Durante las horas siguientes, Daniel, que había apagado subrepticiamente el taxímetro, se dedicó a circular a la buena de Dios por las estrechas calles del casco antiguo. La jornada laboral no había hecho más que empezar, y le encantaba la historia que le estaba contando la anciana, quien, contra todo pronóstico, gozaba de una lucidez mental envidiable. Una historia en la que Daniel era el protagonista.

Pese a que la noche se resistía a dejar de ser noche, no tuvo más remedio que claudicar ante el incontenible empuje del alba, momento en que Clarisa, exhausta, le pidió al taxista que se dirigiera a las afueras de la ciudad. Necesitaba descansar.

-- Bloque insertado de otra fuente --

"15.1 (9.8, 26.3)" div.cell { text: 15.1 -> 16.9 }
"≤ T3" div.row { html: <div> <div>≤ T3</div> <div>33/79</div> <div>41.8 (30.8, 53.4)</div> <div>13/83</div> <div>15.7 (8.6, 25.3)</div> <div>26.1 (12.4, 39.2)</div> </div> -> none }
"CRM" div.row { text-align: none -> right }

-Ha hablado usted demasiado, y no se lo digo como reproche, porque ha sido un placer y un honor escucharla.

-No sé cuáles serán sus habilidades al volante, me supongo que serán muchas y buenas, pero lo que sí puedo asegurarle es que es usted un excelente escuchador, mucho mejor que mi querido Daniel. Lástima que la escucha, en la sociedad tan materialista en la que vivimos, no se demande como profesión. Se haría usted de oro.

-He sido un buen escuchador porque, como diría mi padre, la ocasión la pintan calva… Ya estamos en las afueras. ¿Dónde quiere que la deje, señora?

-Al final de la calle.

-¿Estará abierto a estas horas? –preguntó el taxista, taciturno. Sus sospechas se habían cumplido. La mujer iba al lugar que él, transformado en el otro Daniel, había imaginado.

-Me supongo que sí.

-Las floristerías seguro que no. Es demasiado pronto.

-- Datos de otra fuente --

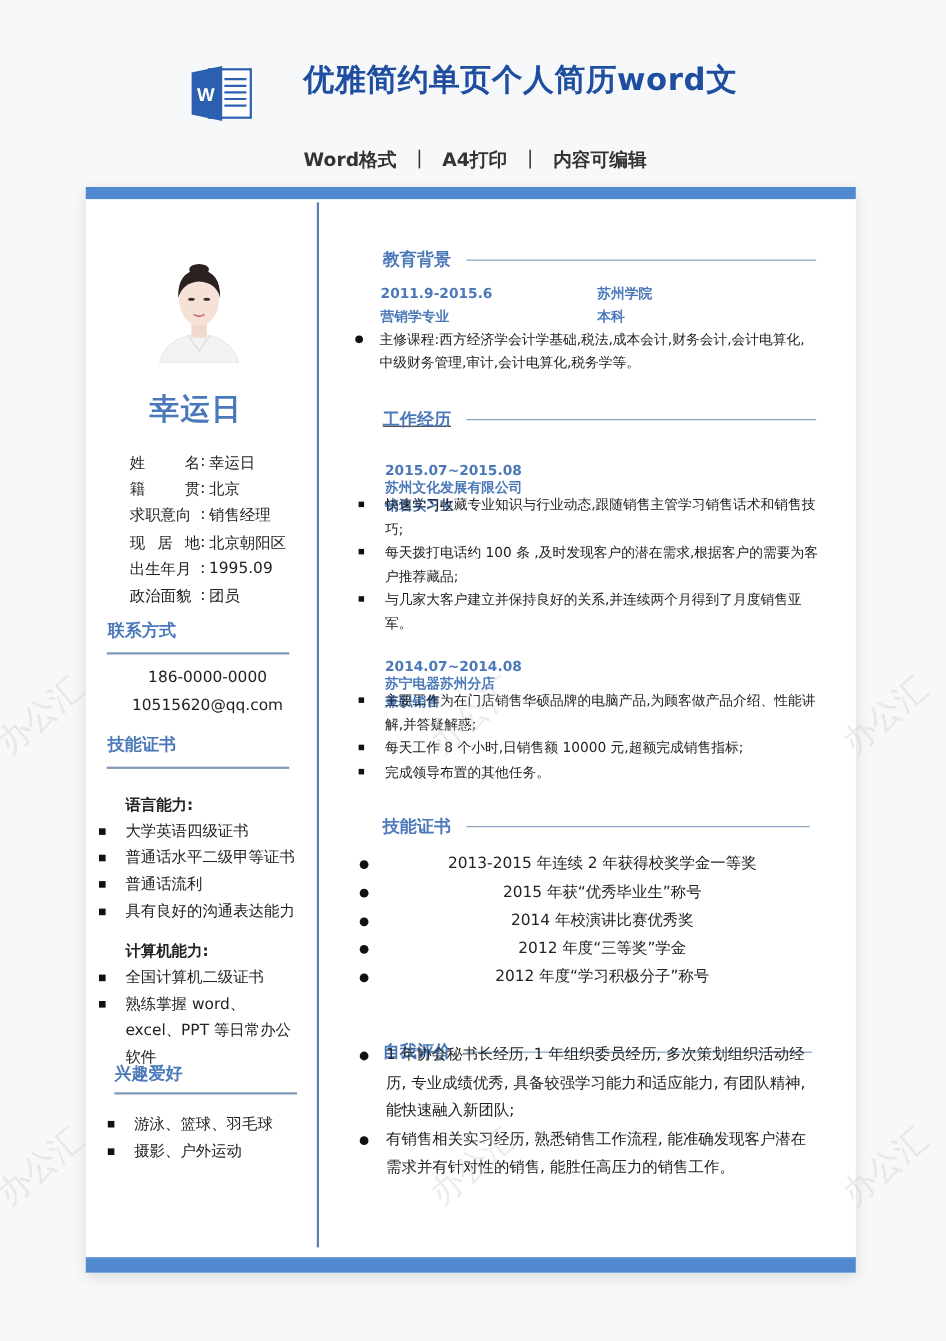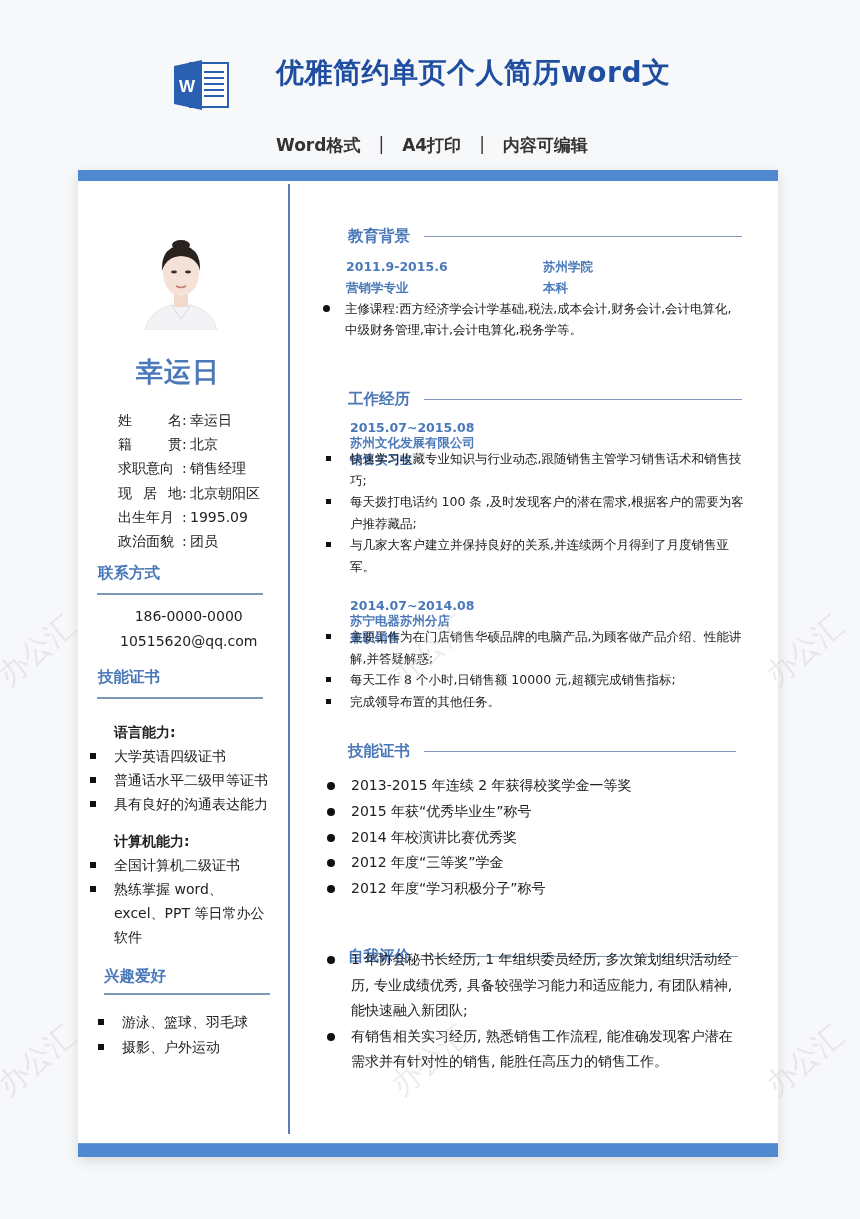"工作经历" div.sec-head { text-decoration: none -> underline; top: 219px -> 201px }
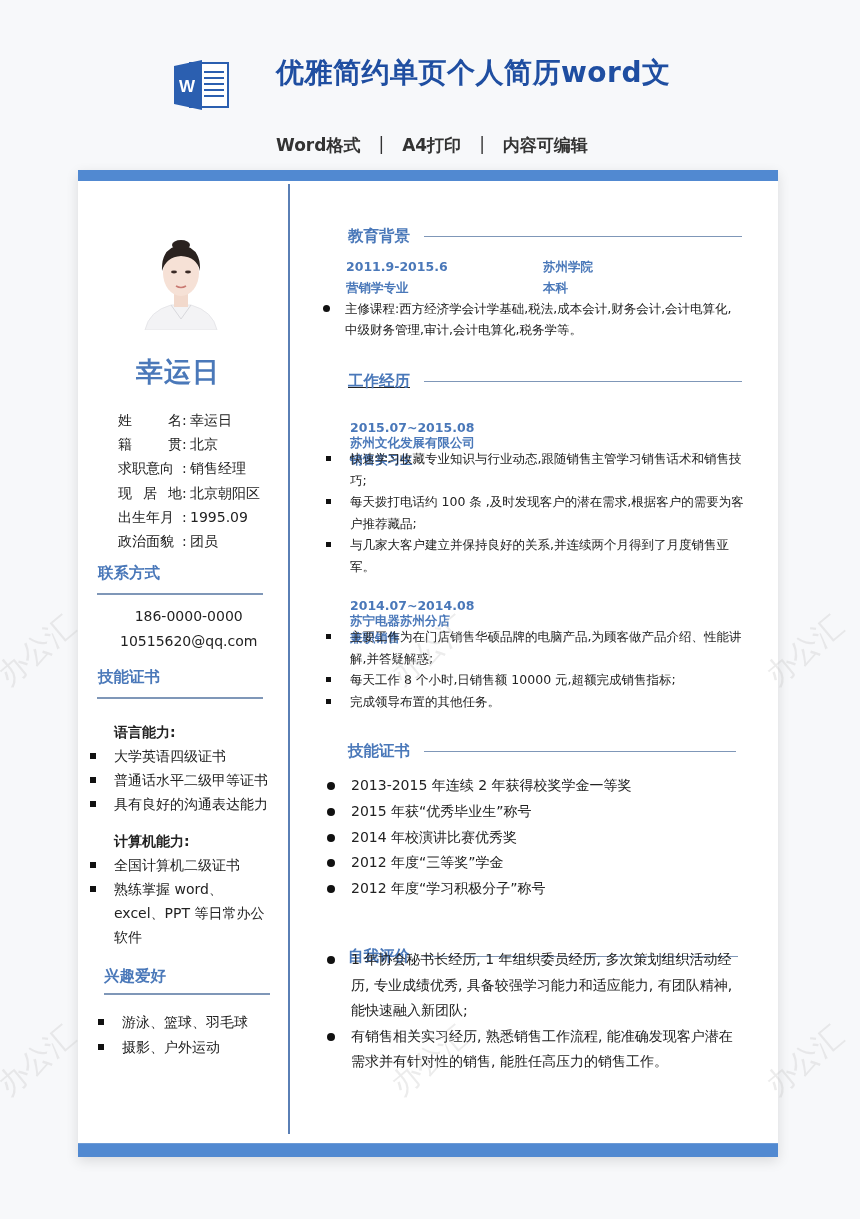"2013-2015 年连续 2 年获得校奖学金一等奖" .award-list { text-align: none -> center }
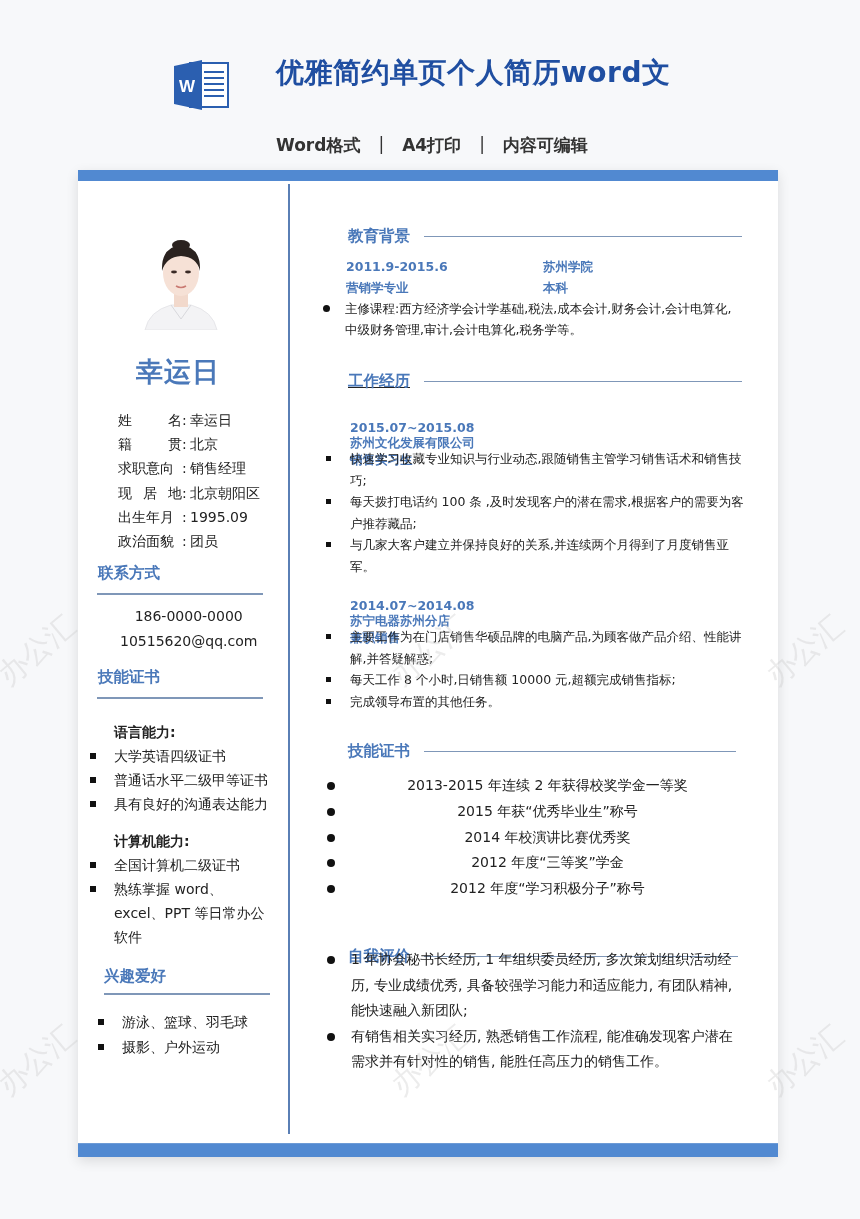"普通话流利" li { html: none -> <li>普通话流利</li> }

-No se preocupe, llevo las flores conmigo, aunque lo más probable es que estén todas marchitas.

-La flor de Clarisa, no. Doy fe de ello.

Cuando se apeó del vehículo, la anciana se aproximó a la ventanilla del conductor, y se empeñó en abonar el importe de la carrera.

-Se me ha estropeado el taxímetro. No puedo cobrarle nada.

-Usted no puede cobrarme nada, y a mí me apetece pagarle todo. Qué cosas pasan en la vida, Daniel.

La mujer arrojó una cartera al asiento trasero del vehículo y, tras dedicarle al taxista su mejor sonrisa, la monumental, pronunció unas palabras que Daniel jamás olvidaría.

-Ahí queda eso.

-¿Se refiere a la cartera?

-A la cartera y a todo lo demás.

-¿Todo lo demás? ¿Dónde, señora Clarisa?

-Con usted. Haga con ello lo que crea conveniente.

Dicho lo cual, la mujer giró sobre sus talones y, apoyada en el bastón, despacio, muy despacio, se alejó del vehículo.

-Espere, Clarisa, se le olvida la maleta  –gritó el taxista saliendo del coche.

-No la he olvidado porque la he dejado a propósito. Forma parte de eso que queda con usted. Hasta siempre, Daniel.

Y Clarisa abrió la cancela del cementerio.

El taxista se quedó con eso que la anciana le dejó: la flor de Clarisa.